The Organization for Economic Co-operation and Development (OECD) expects Mexico’s budget deficit to increase to 3.1% of GDP in 2022, from 2.9% in 2021.
The OECD also projects that this deficit will then decrease to 2.8% of GDP in 2023.
It considers that the official measure of public debt will stabilize at around 50% of GDP.
From this Organization’s perspective, the ongoing recovery and medium-term growth prospects could be strengthened by increasing public investment, based on a cost-benefit analysis, and targeted spending on social programs.
The commitment to debt sustainability could be maintained by gradually broadening tax bases, phasing out inefficient and regressive exemptions, and strengthening the property tax.
To respond to rising inflationary pressures, the central bank has raised interest rates at its last nine board meetings, leaving the rate at 7.75 percent
With widespread price pressures expected to persist, further interest rate hikes are warranted.
The Mexican government has taken steps to mitigate commodity price pressures, including eliminating tariffs on commodities, cooperating with the private sector to freeze prices on 24 key products (mainly food) for six months, measures to increase production of basic grains, and reducing customs duties on commodities.
After weak performance in the second half of 2021, real GDP grew 1% (in seasonally adjusted quarterly rates) in Q1 2022.
While auto production remains constrained by supply chain issues, non-durable goods consumption is well above pre-pandemic levels, while services consumption and private investment lag.

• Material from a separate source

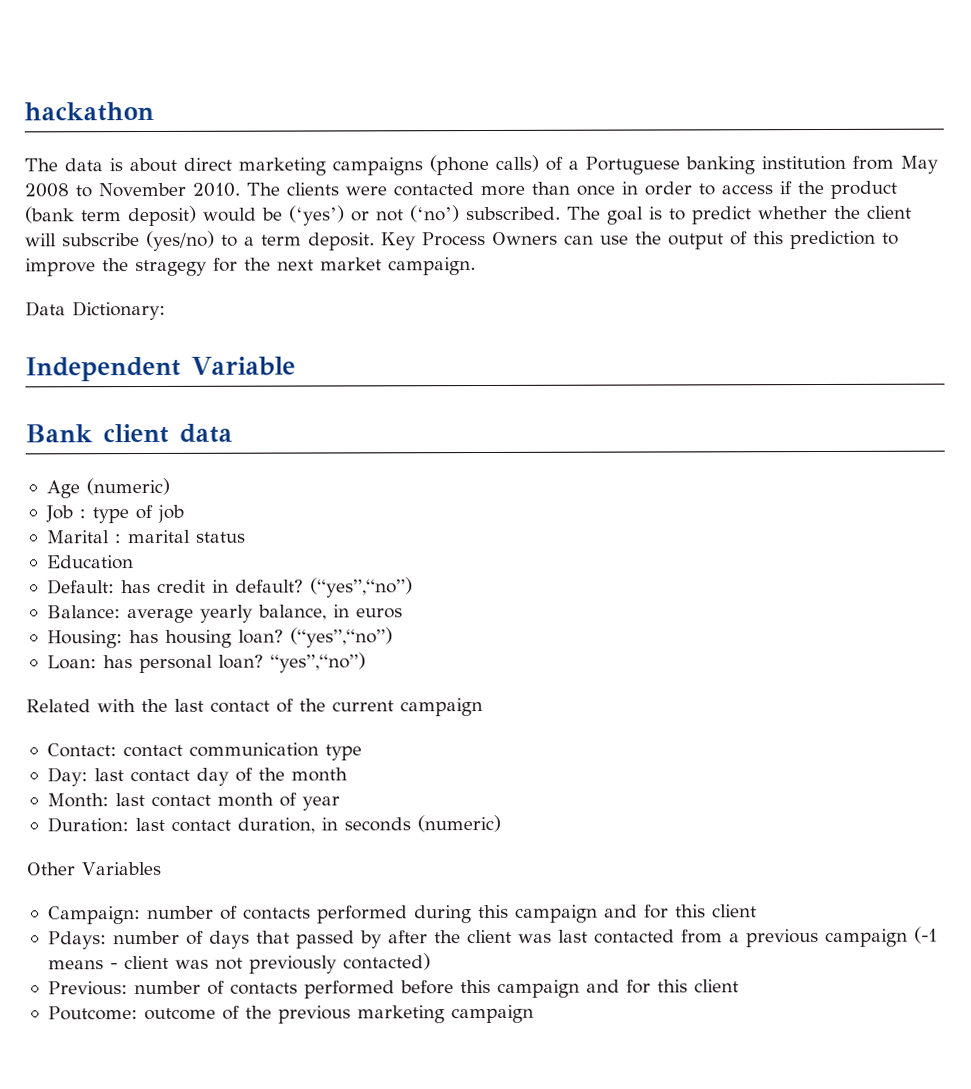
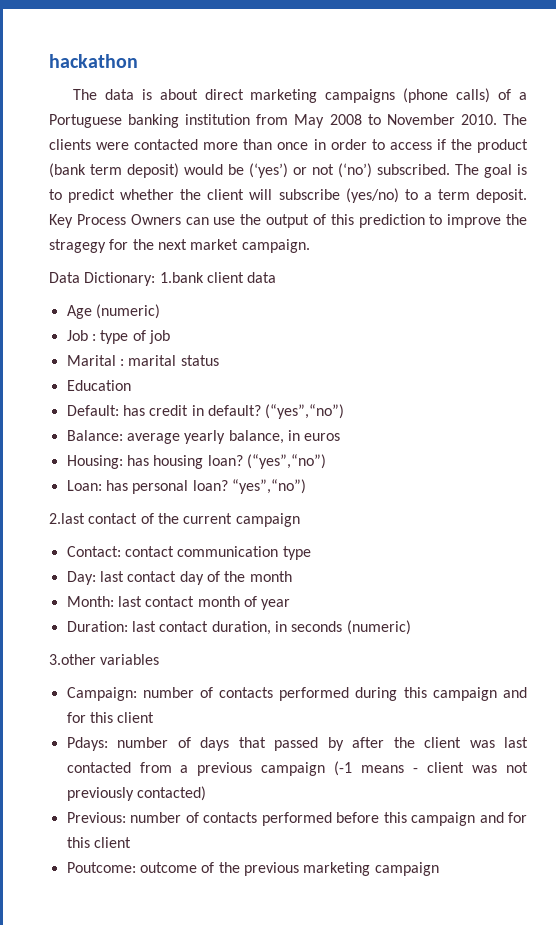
[25,356,296,382] [25,424,93,443] // Independent Variable // Bank -> [159,272,204,283] 1.bank
[26,698,204,713] Related with the last -> [49,513,85,524] 2.last
[26,861,161,876] Other Variables -> [49,654,160,665] 3.other variables

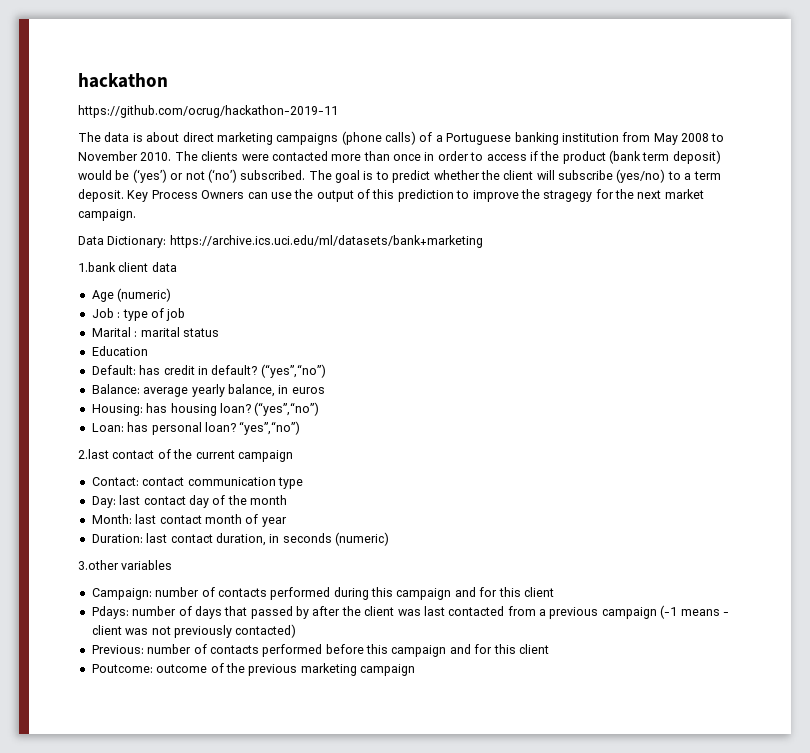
(138, 61) none -> [78,105,338,118] // https://github.com/ocrug/hackathon-2019-11
(156, 279) none -> [169,235,483,248] https://archive.ics.uci.edu/ml/datasets/bank+marketing //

Although unemployment and underemployment have declined, they remain above pre-pandemic levels.
Global inflation, supply chain disruptions and domestic factors continue to exert significant pressure on both headline and core inflation.
Consumer prices rose 7.7 percent year-over-year in April 2022, and core inflation reached 7.2 percent.
Twelve-month inflation expectations have continued to rise, but longer-term inflation expectations remain stable.
Boosting public investment and social spending further would deepen the recovery. Measures to respond to
increases in energy prices should be temporary and targeted at the most affected households and SMEs.